= Beginning of Section =

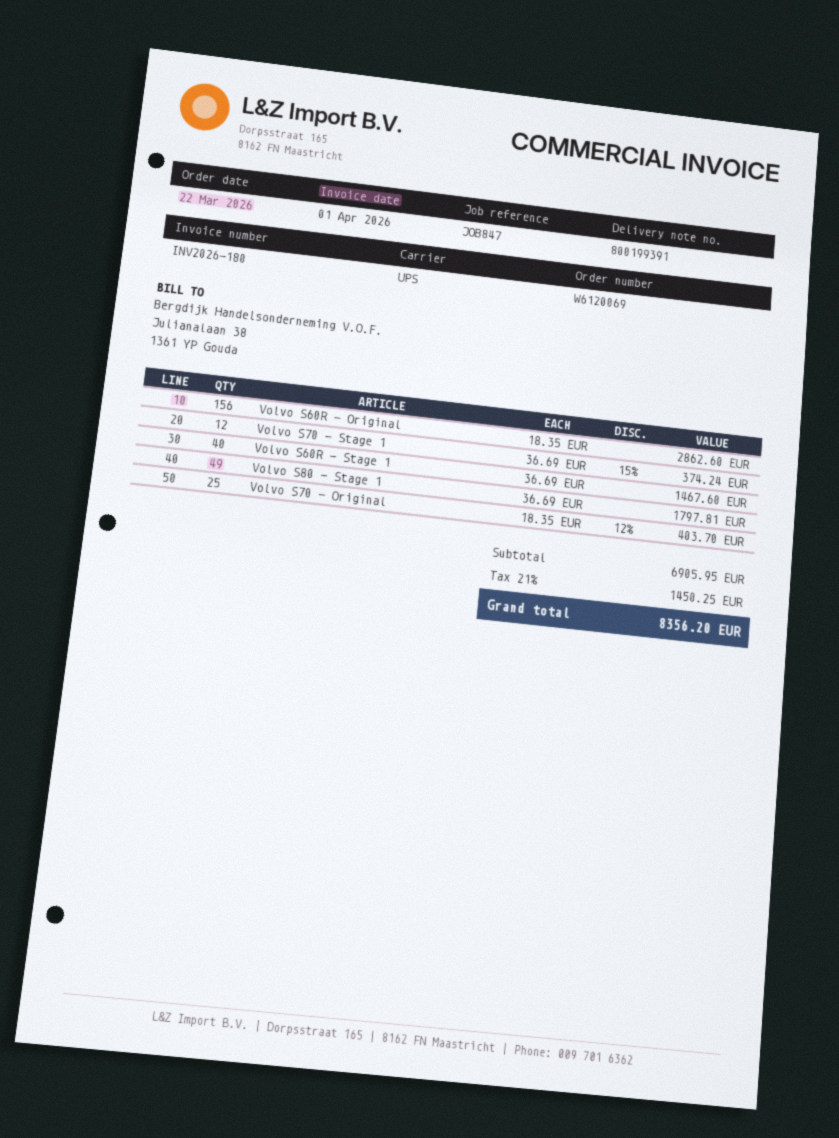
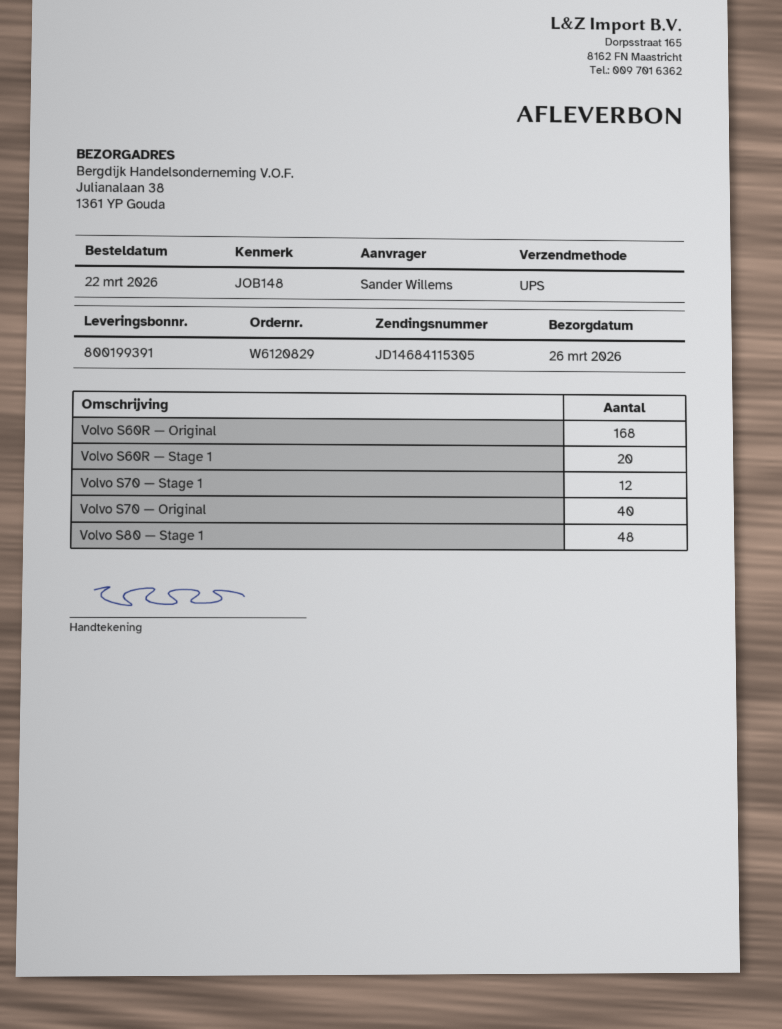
order number: W6120069 -> W6120829
reference: JOB847 -> JOB148
Volvo S60R — Original: 156 -> 168
Volvo S60R — Stage 1: 40 -> 20
Volvo S80 — Stage 1: 49 -> 48
Volvo S70 — Original: 25 -> 40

= End of Section =

# Task instructions
Copy out, from the listing above, every line that contains the string "Original".

# Exercise answer
Volvo S60R — Original: 156 -> 168
Volvo S70 — Original: 25 -> 40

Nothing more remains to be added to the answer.